Absolutely true.
He then goes on to urge the implementation of the Vicker's Commission proposals.
This just goes to show that once again the banking industry can count on economists and regulators to get in the way of bankers adopting the only reform that matters - ongoing disclosure of their current asset, liability and off-balance sheet exposure details.
Let us imagine that banks fully comply with the Commission's proposals over the next 24 months.
Will banks be any closer to telling which of their competitors are solvent and which are insolvent?
Where does the excess leverage and bad debt that currently exists in the financial system go under Vickers? This includes sovereign debt, consumer debt (including mortgages), commercial real estate debt and those toxic subprime securities.
Given the massive amount of regulatory forbearance that has occurred to date, is there any reason to believe that all the losses will be recognized over the next 24 months?
If these losses are not recognized, how can market participants tell if the "bank" inside the ring-fence is solvent or not?
In his Independent Commission on Banking report, John Vickers produced a good plan. It should be implemented within 24 months. Such a timetable will shock several bankers ... Why wait?
The coalition moved quickly to create the commission and Vickers began its work in mid-2010. The objectives were formidable. These included: reduce systemic risk; mitigate moral hazard; reduce the likelihood and impact of bank failure; shrink subsidies to investment banks; and increase competition in retail banking....All of which would be better achieved by simply requiring current disclosure of each bank's asset, liability and off-balance sheet exposure details.
With this disclosure, market discipline, which has been blocked by the regulators' information monopoly for the last 80 years would be reintroduced to the banking industry.
Systemic risk would be reduced as each bank adjusts the amount and price of its exposure to other banks to reflect these banks' riskiness and the chance of loss.
Moral hazard would be mitigated because each bank would know that the government is not going to bailout any of the banks and that they are responsible for the losses on their exposures.
The likelihood of bank failure would be reduced as an increase in a bank's cost of funds as it adds risks acts as a disincentive to add risk. In fact, market discipline would push banks to reduce their risk profile as high returns with low risk is what the market will pay a premium for.
The parts of investment banking focused on proprietary trading and not market making would be reduced as everyone could see the bank's positions and potentially trade against or front run the purchase or sale of this position.
The Vickers proposal, published in September, goes a long way towards meeting these challenges. It places the interests of depositors ahead of equity and bondholders. It largely "ringfences" retail and small business banking from investment banking. And it calls for the ringfenced entity to be better capitalised than currently required. In short, it seeks to make safer that part of banking critical to households and businesses....Really? How can a market participant know if the part of banking critical to households and businesses is safer if they cannot tell if it is solvent or not?
There are only two possible justifications for delay. The first is the risk of adversely affecting the supply and cost of credit to an important sector of the economy at a time of financial fragility. The commission's analysis suggests it will not.
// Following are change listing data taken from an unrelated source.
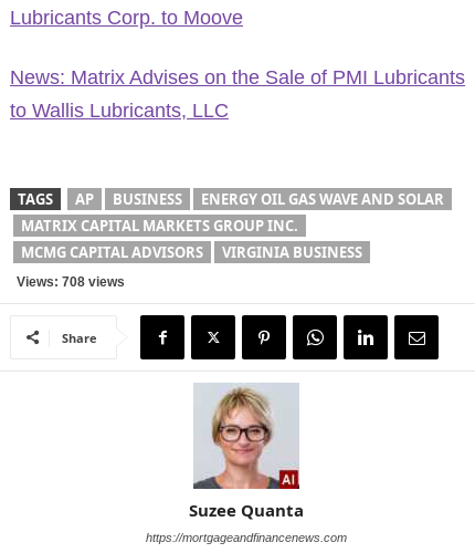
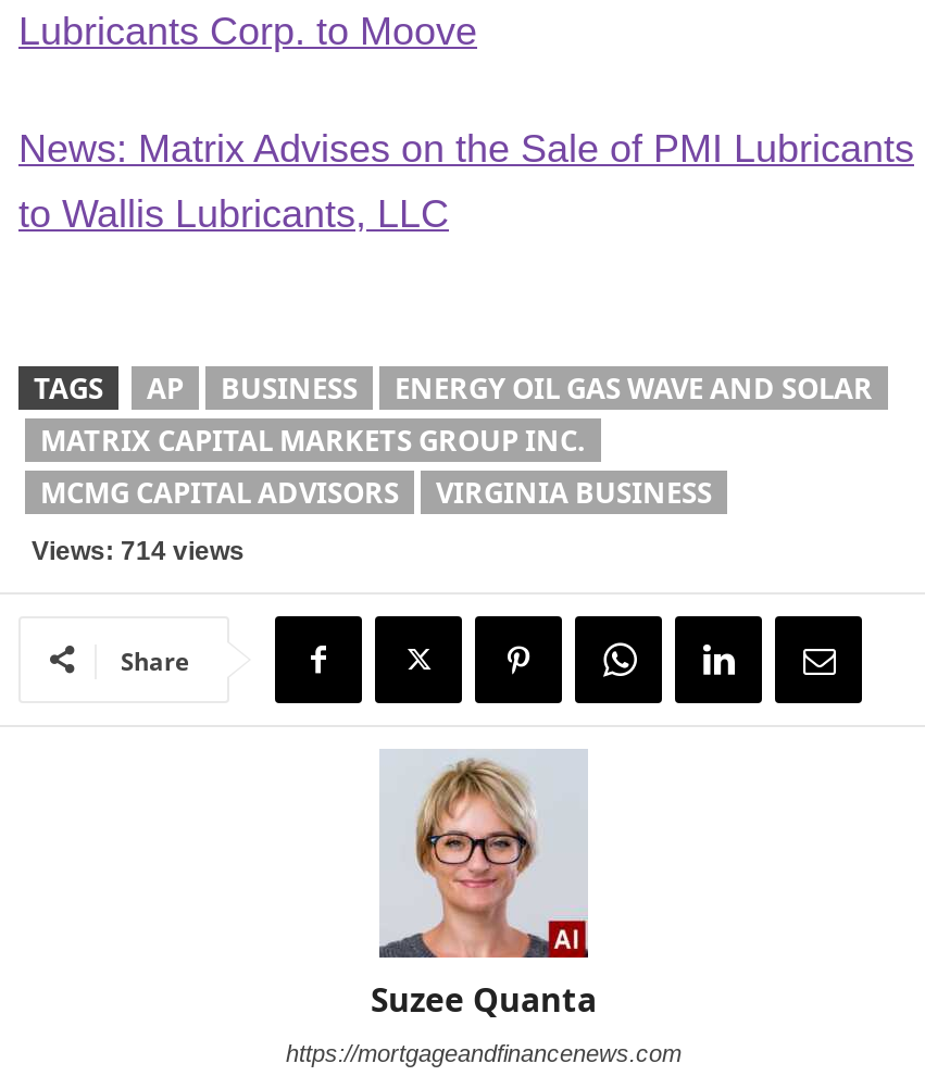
[10,274,125,290] Views: 708 views -> [18,536,245,566] Views: 714 views

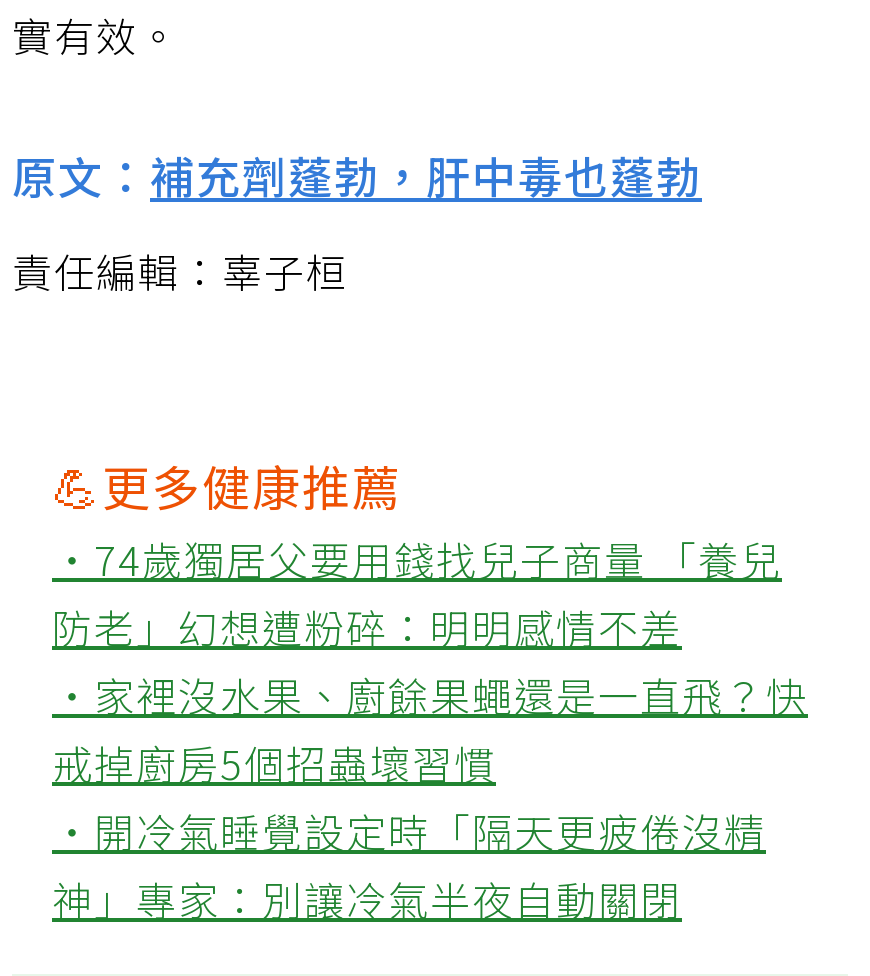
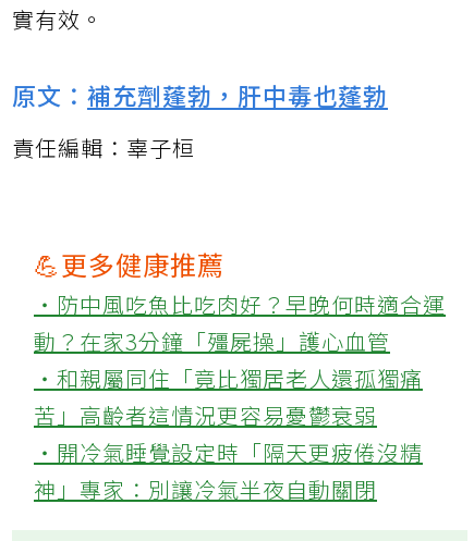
[52,530,808,792] ‧74歲獨居父要用錢找兒子商量 「養兒 | 防老」幻想遭粉碎：明明感情不差 | ‧家裡沒水果、廚餘果蠅還是一直飛？快 | 戒掉廚房5個招蟲壞習慣 -> [34,289,446,431] ‧防中風吃魚比吃肉好？早晚何時適合運 | 動？在家3分鐘「殭屍操」護心血管 | ‧和親屬同住「竟比獨居老人還孤獨痛 | 苦」高齡者這情況更容易憂鬱衰弱

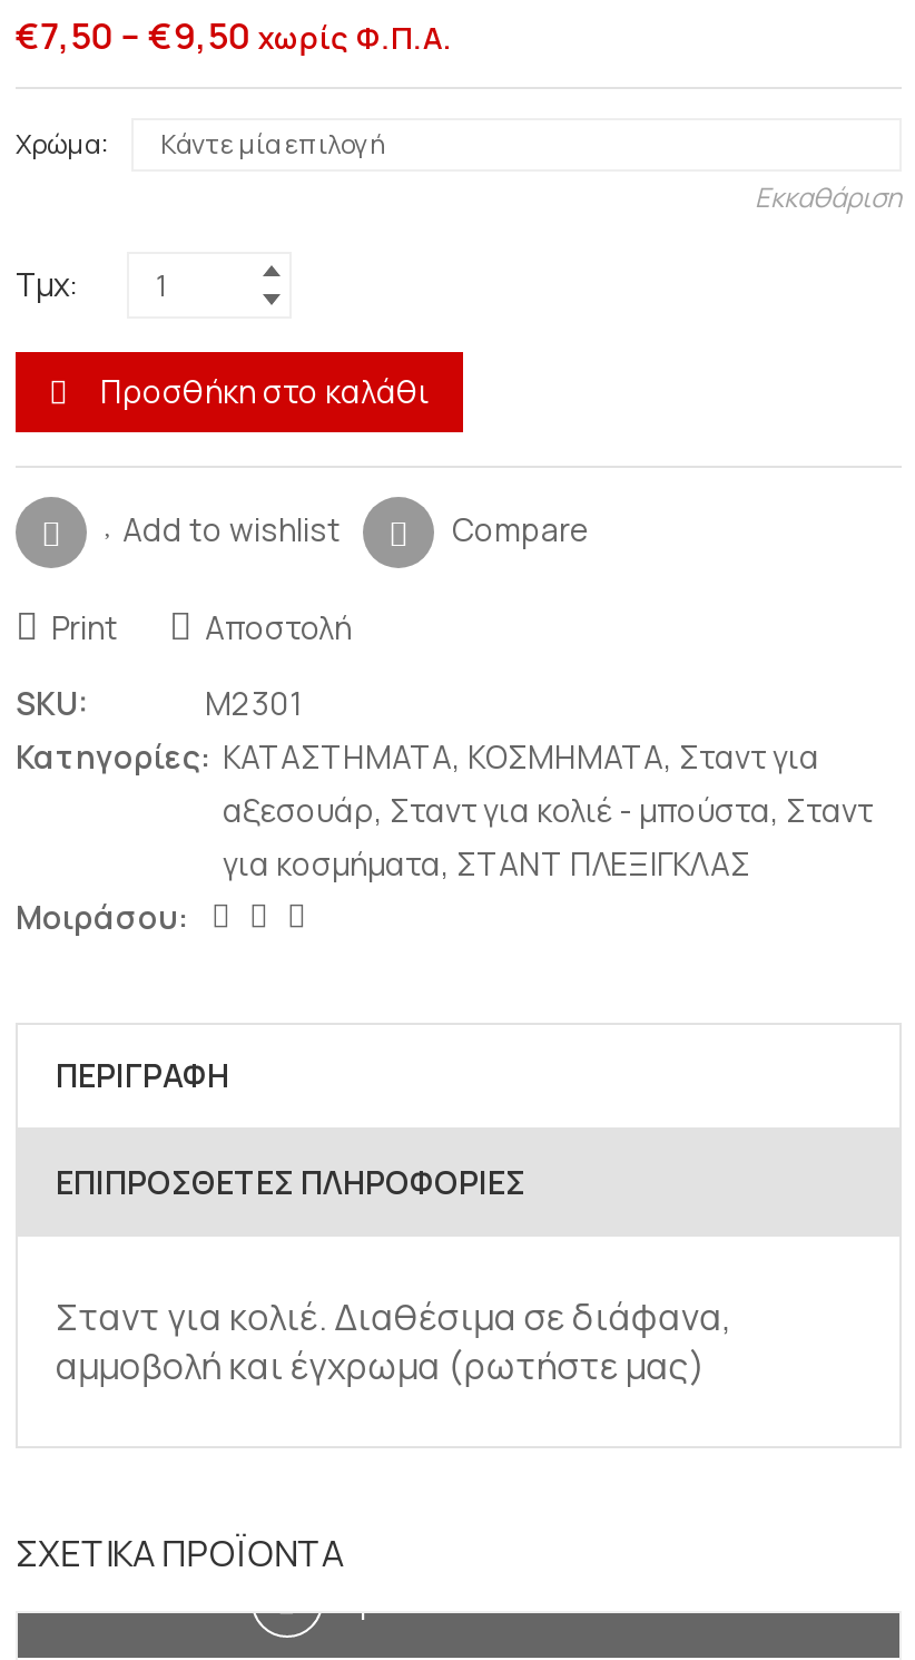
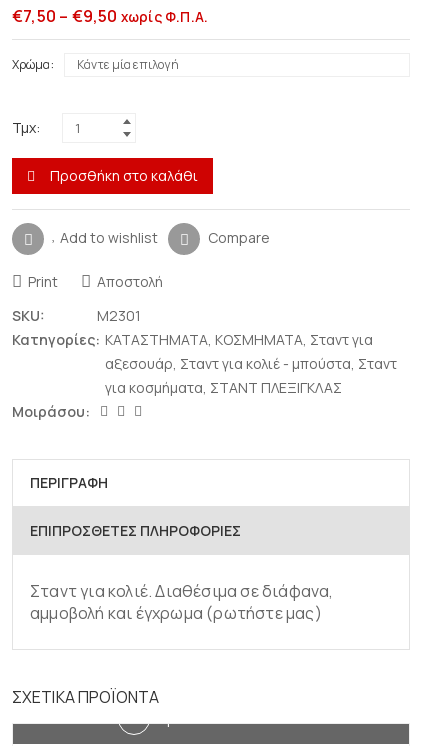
[755,178,902,216] Εκκαθάριση -> none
A separate report by accountants Ernst & Young concurs.Oops...Lord Turner, head of the Financial Services Administration has recently come out and said that requiring banks to reach a 9% Tier I capital ratio is adversely affecting the supply of credit and there is nothing that regulators can do about it (see here).
The second reason is that banks would be unable to execute the reorganisation within the foreseeable future. This is absurd....
This is not to say implementation will be easy. There will be contracts to rewrite, legal vehicles to establish, and boards to recruit. Most of all, there will be choices to be made between what activities go where. Such choices will require thought – but no more or less than that which goes into any number of routine strategic reviews. And yes, there will be many unanticipated problems – there always are. But the sooner we start the sooner we will resolve them....Why would you want to jump through all of these implementation difficulties when simply requiring on-going detailed current disclosure gets the same benefits without the headaches?
Why are we timid when it comes to financial reform? Is it that we are intimidated by those for whom the reforms are destined?Given that the Vicker's Commission did not adopt requiring banks to make ongoing detailed current disclosure, the evidence is clear for either cognitive capture by Wall Street's Opacity Protection Team or both timidity and intimidation.
Remember, FDR publicly invited the wrath of the bankers as opposed to deferring to the bankers when it came to disclosure.
There is one major danger in implementing Vickers quickly: that having taken this bold step we will be lulled into thinking the regulatory job is over. It will not be. Over-leveraged banks operating outside the ringfence will still threaten financial stability. But knowing this should not deter us from solving those problems we can fix now...Unlike the implementing Vickers, implementing detailed current disclosure also addresses the over-leveraged banks operating outside the ringfence that could threaten financial stability.
Which raises the question of why would you risk being lulled into thinking the regulatory job is over by implementing Vickers?